La Chine de Hu Jintao semble bien terne et démunie face au charisme de Barack Obama et à la pugnacité d’Hillary Clinton, alors secrétaire d’Etat. Dans tout le pays enfle une insurrection larvée sur les réseaux sociaux, où des tribuns mettent en pièces l’appareil de propagande et appellent à plus de participation politique. Des journaux chinois titrent sur la « crise de la gouvernance » qui mine le pays.

Une fois au pouvoir, Xi Jinping prend le contre-pied de ceux qui voyaient en lui un partisan de réformes politiques longtemps repoussées. Il purge sans état d’âme le parti au nom de la lutte anticorruption, consolide son pouvoir en plaçant ses hommes, remanie l’armée et place la société civile dans une camisole de force.

La prise de contrôle est inouïe par sa brutalité et ses implications. « Il y a quatre ou cinq ans, j’étais optimiste, comme beaucoup dans ma génération. Le scénario dominant était que nous nous dirigions vers un modèle de type occidental, européen, que notre société devenait de plus en plus libre. Ce n’est plus le cas, il faut abandonner cette fantaisie. Les rouages du totalitarisme n’ont pas disparu. On croyait toucher du velours, mais on ne réalisait pas qu’il entourait des barreaux », dit à Pékin un intellectuel et essayiste chinois.
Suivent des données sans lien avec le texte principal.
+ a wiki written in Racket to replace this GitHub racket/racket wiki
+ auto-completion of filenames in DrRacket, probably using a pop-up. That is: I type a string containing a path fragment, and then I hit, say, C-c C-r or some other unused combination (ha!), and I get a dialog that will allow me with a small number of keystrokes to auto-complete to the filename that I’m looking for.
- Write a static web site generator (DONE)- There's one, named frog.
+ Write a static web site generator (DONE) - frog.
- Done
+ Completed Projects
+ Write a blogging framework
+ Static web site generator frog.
Après notre entretien, il requiert par courriel l’anonymat : « Je crains de préférer rester prudent dans la situation extrême que traverse la Chine aujourd’hui. »
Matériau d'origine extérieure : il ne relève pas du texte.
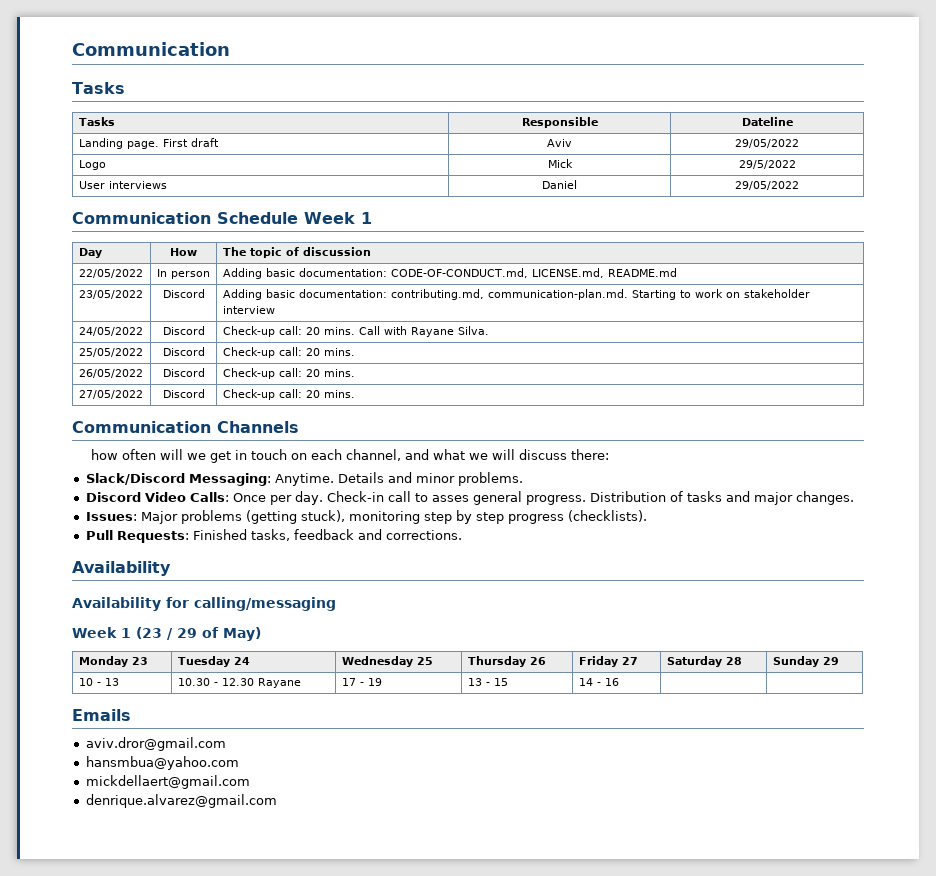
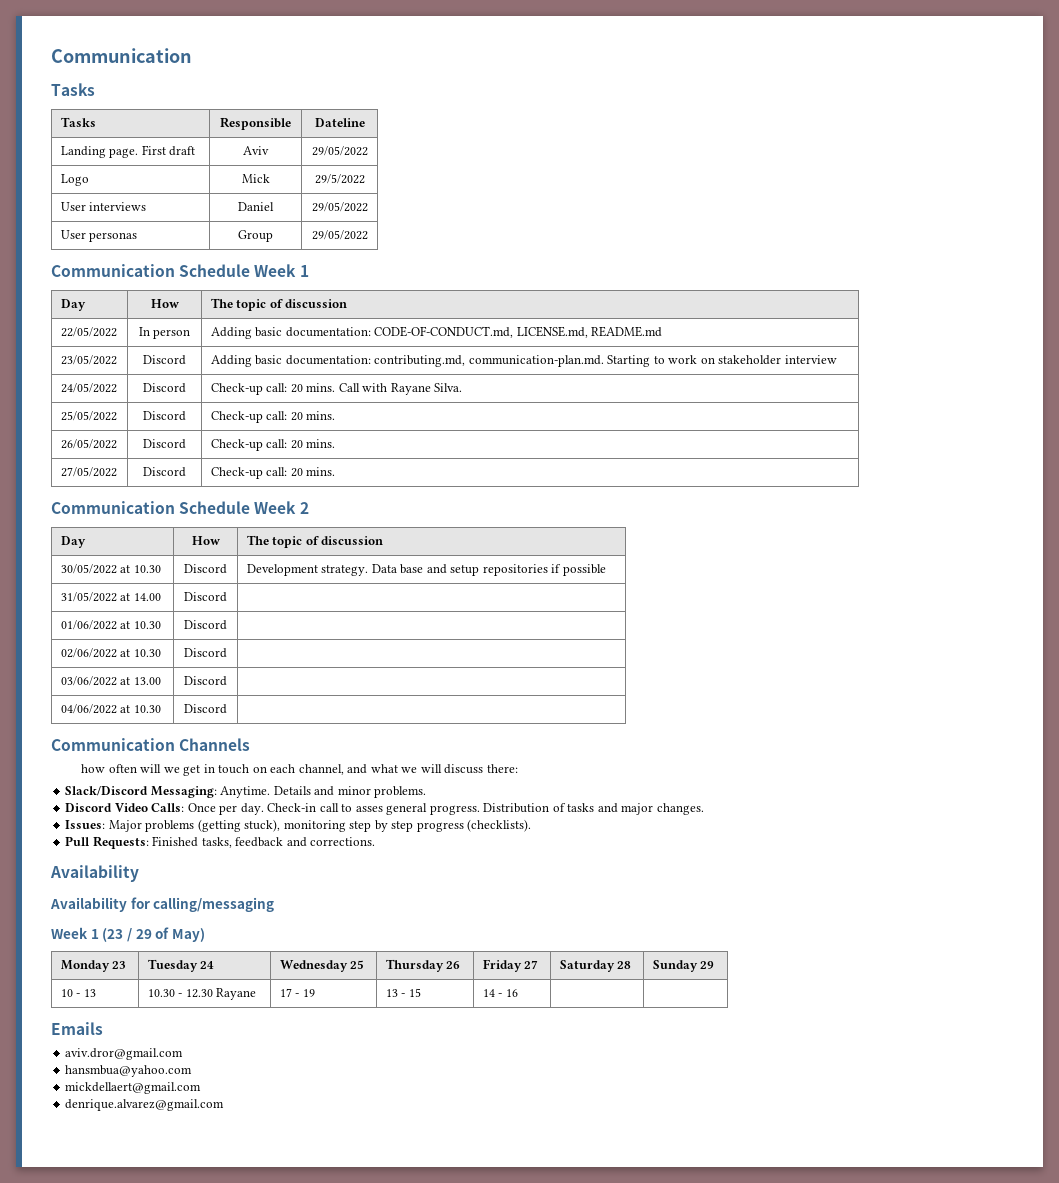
+ User personas | Group | 29/05/2022
+ Communication Schedule Week 2
+ Day | How | The topic of discussion
+ 30/05/2022 at 10.30 | Discord | Development strategy. Data base and setup repositories if possible
+ 31/05/2022 at 14.00 | Discord |
+ 01/06/2022 at 10.30 | Discord |
+ 02/06/2022 at 10.30 | Discord |
+ 03/06/2022 at 13.00 | Discord |
+ 04/06/2022 at 10.30 | Discord |

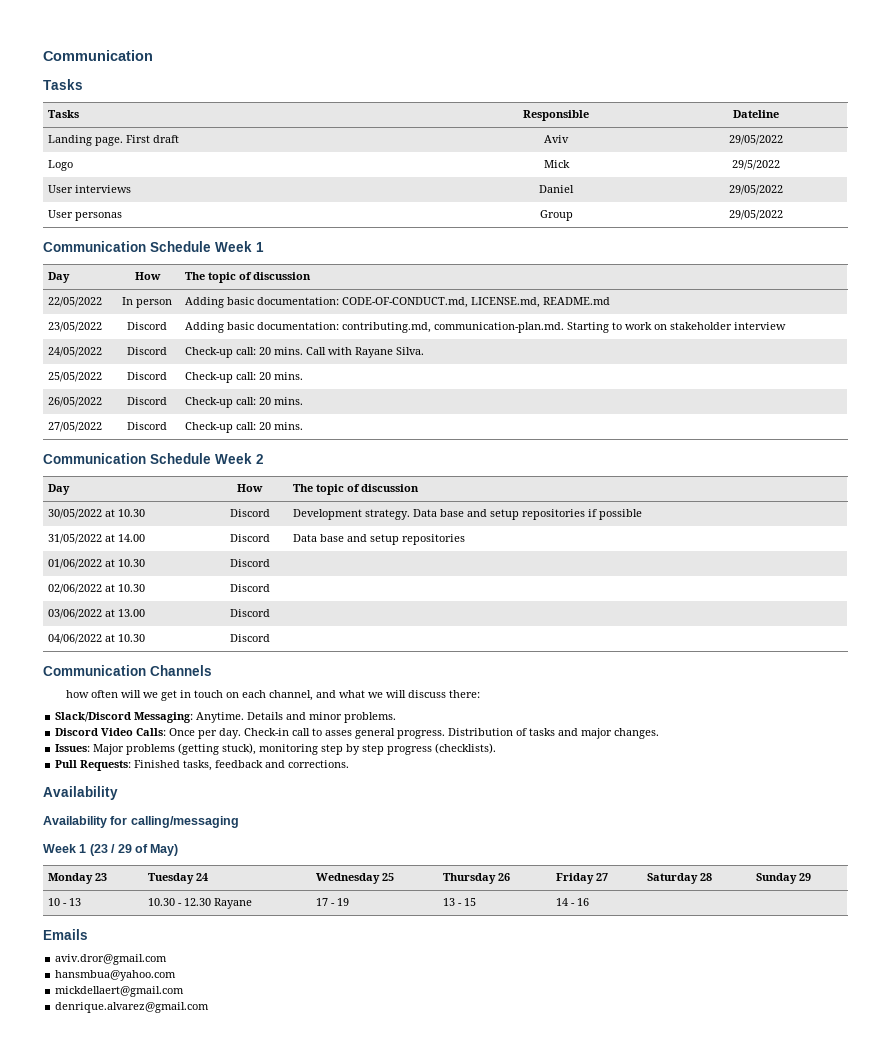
- 31/05/2022 at 14.00 | Discord |
+ 31/05/2022 at 14.00 | Discord | Data base and setup repositories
La notion d’Etat de droit conspuée

Pour mener à bien son grand projet de gouvernance, Xi Jinping veut tout siniser : il convoque à son service la civilisation chinoise, le confucianisme et toute une palette de traditions politiques qui auraient fait leur preuve dans la Chine antique sans rien ­devoir aux systèmes occidentaux, le légisme du lettré Han Fei (280-233 avant J.-C.), au cœur du concept de « l’autorité par la loi ». Une loi au goût d’édit impérial que le régime n’hésite pas à brandir pour torturer et jeter en prison ­plusieurs dizaines d’avocats ­chinois qui s’attelaient depuis une dizaine d’années à faire progresser une notion bien différente, celle d’« Etat de droit » à l’occidentale, conspuée.

La gouvernance autoritaire de Xi Jinping se veut entièrement au service du maintien du monopole du pouvoir au parti, mais aussi des ambitions internationales de cette « nouvelle Chine » enfin réinstituée dans son statut de grande puissance, selon le discours officiel.
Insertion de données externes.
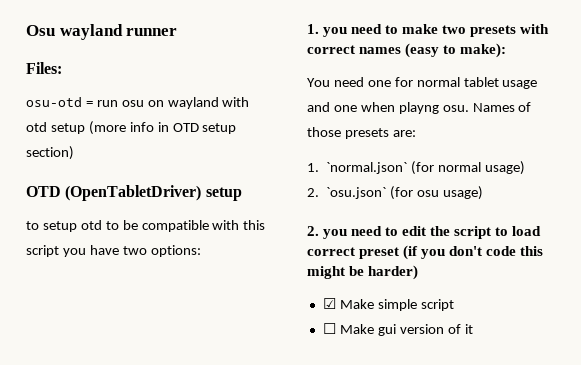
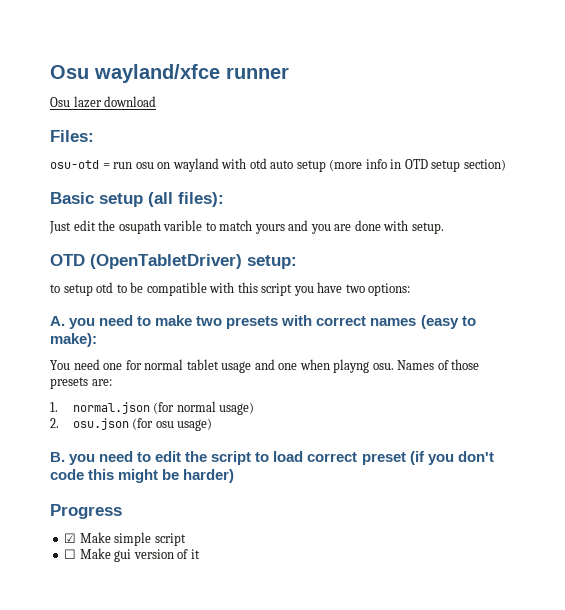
- Osu wayland runner
+ Osu wayland/xfce runner
+ Osu lazer download
- osu-otd = run osu on wayland with otd setup (more info in OTD setup section)
+ osu-otd = run osu on wayland with otd auto setup (more info in OTD setup section)
+ Basic setup (all files):
+ Just edit the osupath varible to match yours and you are done with setup.
- OTD (OpenTabletDriver) setup
+ OTD (OpenTabletDriver) setup:
- 1. you need to make two presets with correct names (easy to make):
+ A. you need to make two presets with correct names (easy to make):
- 1. `normal.json` (for normal usage)
+ 1. normal.json (for normal usage)
- 2. `osu.json` (for osu usage)
+ 2. osu.json (for osu usage)
- 2. you need to edit the script to load correct preset (if you don't code this might be harder)
+ B. you need to edit the script to load correct preset (if you don't code this might be harder)
+ Progress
Le nationalisme est essentiel à la ­légitimité du parti, qui a, sous Xi Jinping, ­redoublé en intensité. « Mao était connu pour vouloir exporter la révolution. L’ère nouvelle, sous Xi Jinping, c’est exporter du capital. Xi Jinping nourrit le rêve d’un grand empire rouge », dit l’historien chinois Zhang Lifan. L’économie chinoise est son arme la plus ­efficace. Les « routes de la soie » et l’internationalisation du yuan en sont les moyens stratégiques.

« Or, tout cela, poursuit l’historien, nécessite de la puissance militaire en appui. Donc, il faut s’attendre à ce que la Chine étende dans le monde son empreinte militaire comme elle vient de le faire avec sa première base à Djibouti. Les investissements dans ces domaines sont substantiels, car Pékin s’est fixé comme objectif de devenir une puissance maritime alors qu’elle ne l’était pas. »

Les défis à relever n’en restent pas moins nombreux pour le président Xi : l’économie vacille, et le numéro un chinois est réputé s’être fait beaucoup d’ennemis à l’intérieur du système. Et à la périphérie, la puissance chinoise continue d’inquiéter : Hongkong et Taïwan sont entrées en rébellion sous son mandat. L’accroissement des tensions sur la péninsule coréenne, avec un Donald Trump irascible et incontrôlable, est déjà un test pour cette « diplomatie de grande puissance » que Pékin se targue de déployer. Un danger en perspective, mais aussi une opportunité.